Ask HN: Recommended Online Coding Courses? - jeffool

Wow, I feel like a child writing this. I realize this comes up too often, but I'll be darned if I could find it off-hand.<p>About me: I used to know a little C++. I attended a CS program (made a bunch of simple games and shmups, and with friends made a Rampage clone and an abysmal 3d action shooter) but I didn't graduate. That was in 2004, so you can imagine how it's all faded from my head with such disuse.<p>Now, like many, I've got an idea or two itching at me for a few site ideas and I'd like to cut my teeth making them myself. I have little knowledge about doing so, aside from the simple HTML we've all picked up in forums and chats since... 1996? I'd love any suggestions as to the quality people are finding in online courses and what they've done with what they've gained there.<p>For what it's worth, the (more recent) similar questions I found to this seemed to concentrate on "what avenue should I take? Make a site myself?" I know I want to do that. I'm just curious how do I find out which languages/tools would be best for me to learn? What site will help me learn what tool will best serve my functions? To tell when I'll need HTML/Javascript/PHP/oh-God-what-are-Rails?!/etc to cover this task or that in running a site and make tools for chatting, forums, profiles, etc? And then where do you recommend learning it?<p>I know a lot of stuff can be installed and ran out of the box. I have a Wordpress blog for instance. But, this is about learning, so any good course recommendations are truly welcome.
======
hmgauna
Hi,

If you are interested in front-end learning, I've found this useful for
myself: <http://www.codecademy.com> They have sort of interactive tutorials to
go through js, jQuery, html, etc. I shall say that I was a complete newbie to
programming (though I knew a lot about HTML/CSS). Codeacademy is meant to
teach from scratch, so it may be a little boring to you. Anyways, it can help
if you want to catch up in some of the most renowned front-end practices.

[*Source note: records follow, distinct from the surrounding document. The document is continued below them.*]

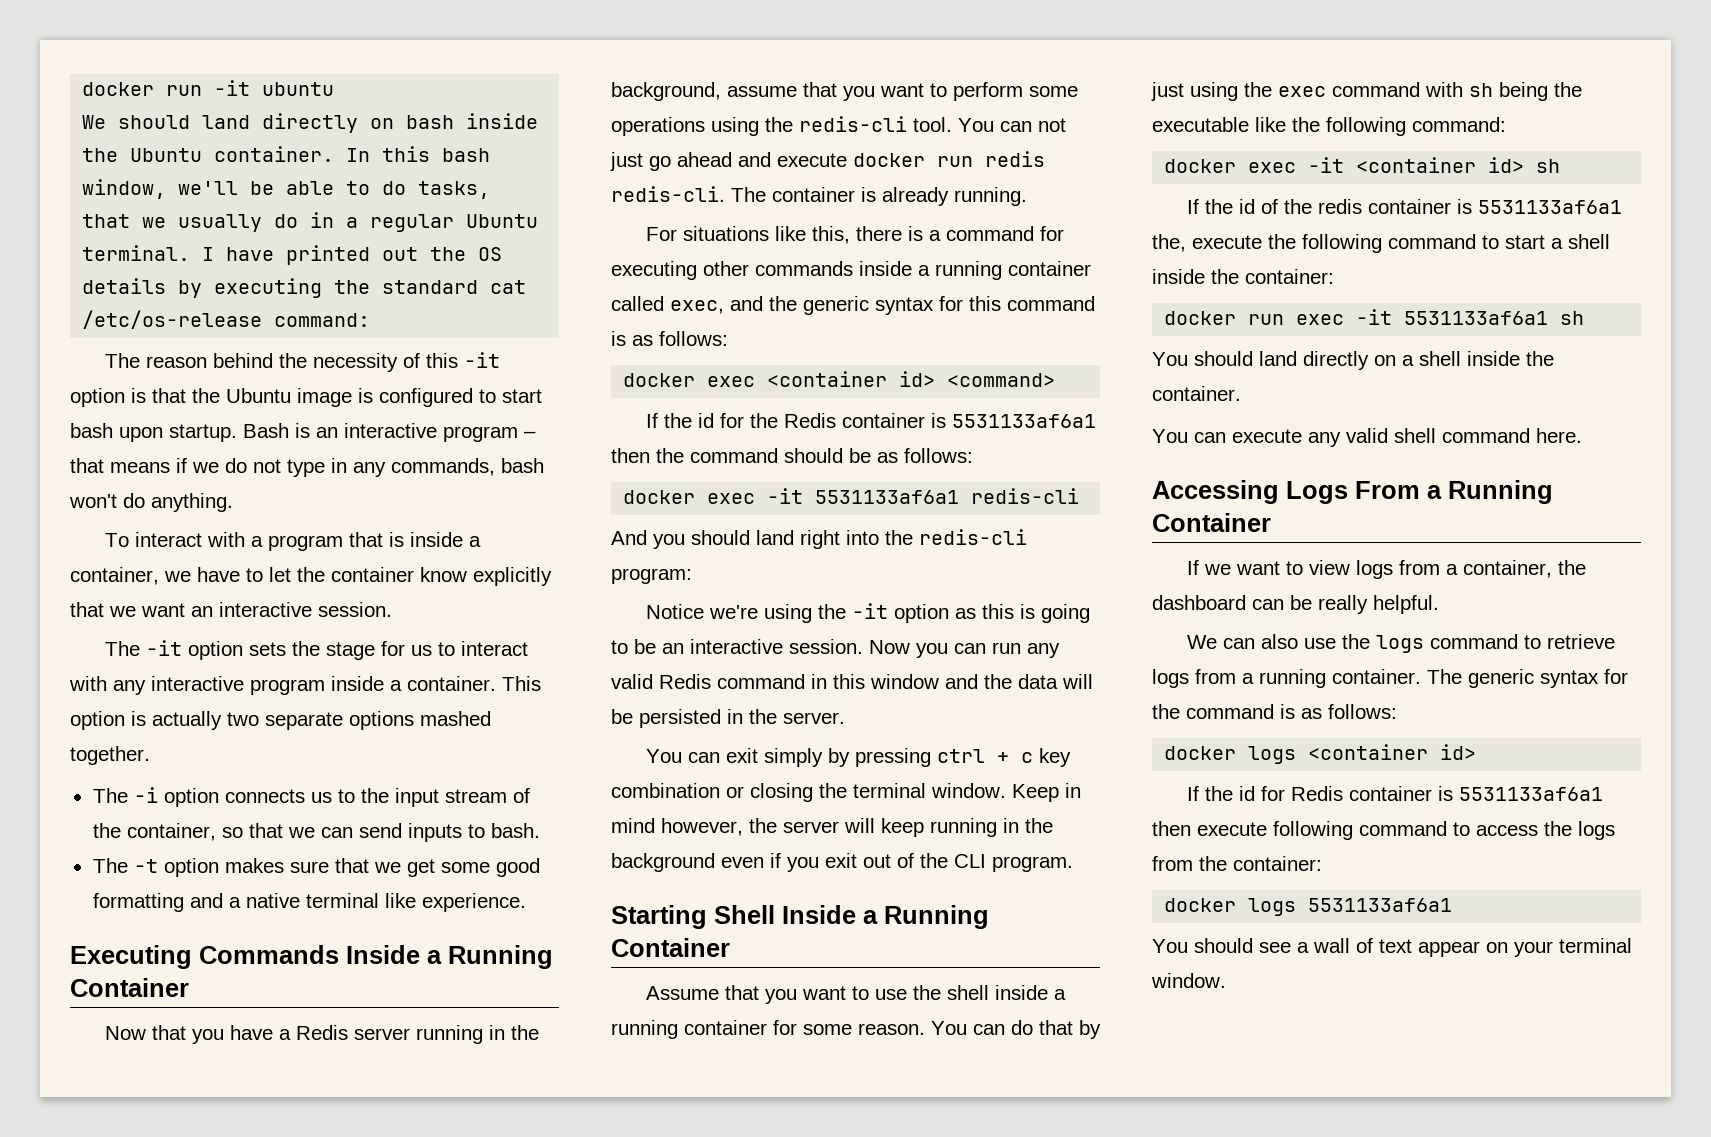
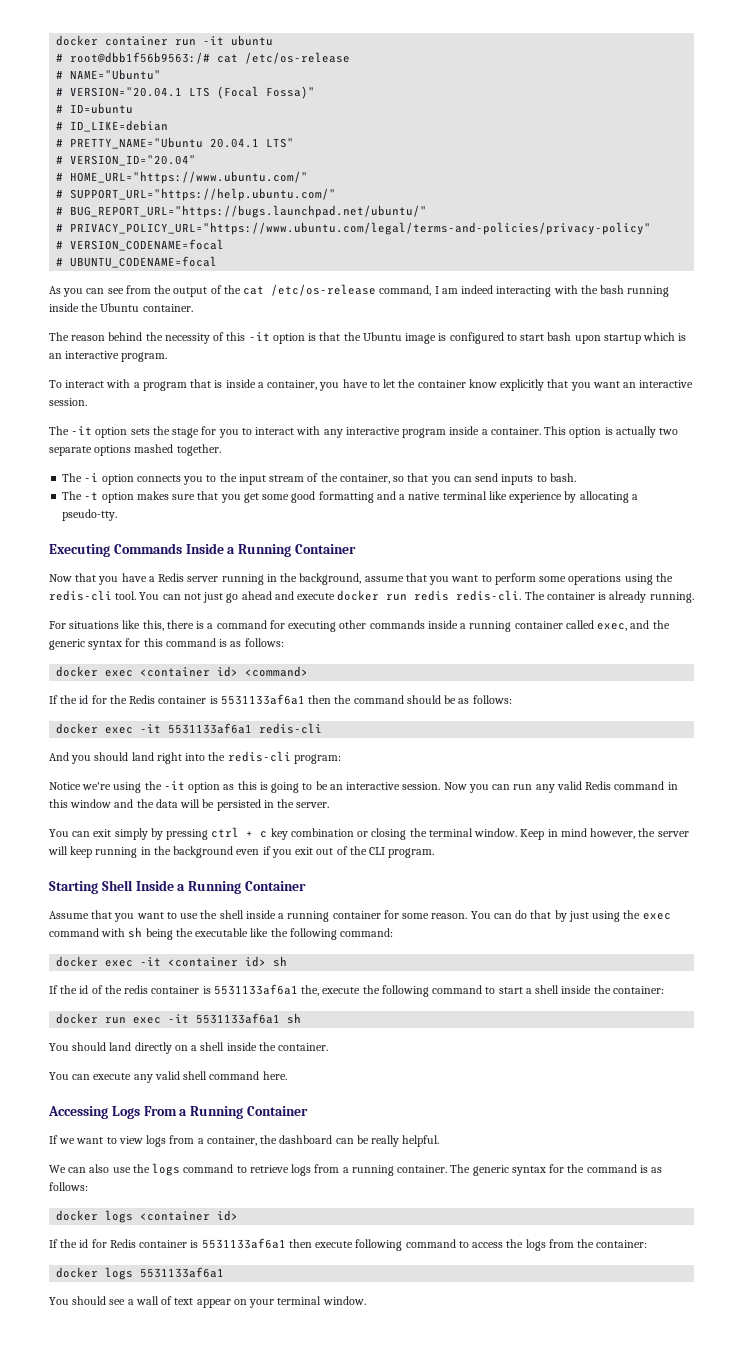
[82,82,155,96] docker -> [56,35,169,46] docker container
[82,113,539,133] [82,146,491,162] [82,179,491,199] [82,212,539,232] [82,245,503,265] [82,278,527,298] [82,310,371,329] We should land directly on bash inside the Ubuntu container. In this bash window, we'll be able to do tasks, that we usually do in a regular Ubuntu terminal. I have printed out the OS details by executing the standard cat /etc/os-release command: -> [56,52,351,64] [56,69,162,80] [56,86,316,99] [56,103,134,114] [56,120,169,132] [56,137,295,149] [56,155,197,166] [56,171,309,184] [56,188,337,201] [56,205,428,218] [56,222,652,235] [56,239,225,251] [56,256,218,268] [49,284,670,297] [49,303,193,312] # root@dbb1f56b9563:/# cat /etc/os-release // # NAME="Ubuntu" // # VERSION="20.04.1 LTS (Focal Fossa)" // # ID=ubuntu // # ID_LIKE=debian // # PRETTY_NAME="Ubuntu 20.04.1 LTS" // # VERSION_ID="20.04" // # HOME_URL="https://www.ubuntu.com/" // # SUPPORT_URL="https://help.ubuntu.com/" // # BUG_REPORT_URL="https://bugs.launchpad.net/ubuntu/" // # PRIVACY_POLICY_URL="https://www.ubuntu.com/legal/terms-and-policies/privacy-policy" // # VERSION_CODENAME=focal // # UBUNTU_CODENAME=focal // As you can see from the output of the cat /etc/os-release command, I am indeed interacting with the bash running inside the Ubuntu container.
[169,423,289,442] startup. Bash -> [603,332,676,344] startup which
[443,426,536,442] [70,458,544,477] [69,493,233,512] program – that means if we do not type in any commands, bash won't do anything. -> [121,352,168,362] program.
[164,571,191,582] we -> [319,382,340,391] you
[109,606,136,617] we -> [570,382,591,391] you
[410,645,432,656] us -> [218,429,239,438] you
[310,792,332,803] us -> [183,476,204,485] you
[287,827,315,838] we -> [430,476,451,485] you
[373,862,401,873] we -> [220,494,241,503] you
[421,893,526,912] experience. -> [509,491,638,503] [62,509,118,521] experience by allocating a pseudo-tty.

By the way, «...and use stackoverflow when stuck», great advise from freshfey.

Hope it helps!

------
freshfey
If your goal is to build a web application, I'd suggest railstutorial.org. It
basically picks up from your HTML skills and shows you how most of the things
are done these days.

A great alternative would be treehouse, which helps you to answer this
question at the first screen (what do you want to learn? web design,
development or mobile development?).

Go through the tutorials, build some stuff and use stackoverflow when stuck.

------
tonyjwang
I was in a similar position as you: C++ experience from AP Comp Sci courses in
high school, CS106X (accelerated intro-level CS course at Stanford, ended up
majoring in something else), and Wordpress hacking from various projects.
Worked through Rails for Zombies, why's (poignant) guide to ruby, but none of
them really stuck for me.

www.teamtreehouse.com OTOH, has been great. easy-to-understand videos with
logical progression.

------
carlsednaoui
Hi, perhaps you'll find value here: <http://coursebacon.com/> This is a side
project of mine.

------
brudgers
Personally, I find books better than online resources when it comes to self
directed learning.

------
7gramroxg
choose a platform/technology, download the sdk or any other dependencies, then
start looking at sample code. If you know c++ then you at least have a grasp
on how a computer carries out tasks pro-grammatically, its all the same in
principle so jump in head first and dont beat about the bush!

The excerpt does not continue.